• Exercise materials:
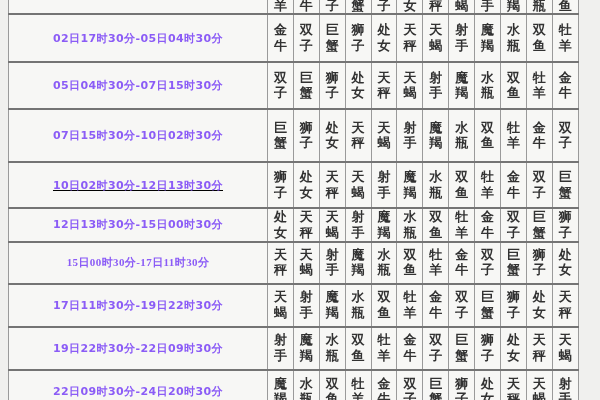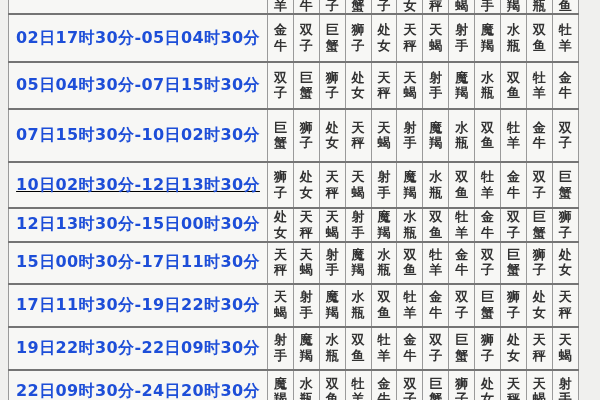--- a/index.html
+++ b/index.html
@@ -26,23 +26,23 @@
     border-left: 1px solid #9a9a9a;
     border-right: 1px solid #9a9a9a;
     border-top: 2px solid #747474;
     border-bottom: 2px solid #747474;
     text-align: center;
     vertical-align: middle;
     overflow: hidden;
   }
   table.asc-table tr:first-child td { border-top: none; }
   td.time-cell {
-    font-size: 16px;
+    font-size: 11px;
     font-weight: 600;
-    color: #1d4ed8;
+    color: #8b5cf6;
     letter-spacing: 0.4px;
     white-space: nowrap;
   }
   td.sign-cell .v {
     display: inline-block;
     width: 15px;
     font-size: 13px;
     line-height: 15.5px;
     font-weight: 700;
     color: #323232;
@@ -205,21 +205,21 @@
           <td class="sign-cell"><span class="v">射手</span></td>
           <td class="sign-cell"><span class="v">魔羯</span></td>
           <td class="sign-cell"><span class="v">水瓶</span></td>
           <td class="sign-cell"><span class="v">双鱼</span></td>
           <td class="sign-cell"><span class="v">牡羊</span></td>
           <td class="sign-cell"><span class="v">金牛</span></td>
           <td class="sign-cell"><span class="v">双子</span></td>
           <td class="sign-cell"><span class="v">巨蟹</span></td>
           <td class="sign-cell"><span class="v">狮子</span></td>
         </tr>
-        <tr style="height: 42px;">
+        <tr style="height: 42px; font-family: Liberation Serif, serif;">
           <td class="time-cell">15日00时30分-17日11时30分</td>
           <td class="sign-cell"><span class="v">天秤</span></td>
           <td class="sign-cell"><span class="v">天蝎</span></td>
           <td class="sign-cell"><span class="v">射手</span></td>
           <td class="sign-cell"><span class="v">魔羯</span></td>
           <td class="sign-cell"><span class="v">水瓶</span></td>
           <td class="sign-cell"><span class="v">双鱼</span></td>
           <td class="sign-cell"><span class="v">牡羊</span></td>
           <td class="sign-cell"><span class="v">金牛</span></td>
           <td class="sign-cell"><span class="v">双子</span></td>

• To do: Each line in the data that holds the string "style" should be found and copied.

• Exercise answer:
-        <tr style="height: 42px;">
+        <tr style="height: 42px; font-family: Liberation Serif, serif;">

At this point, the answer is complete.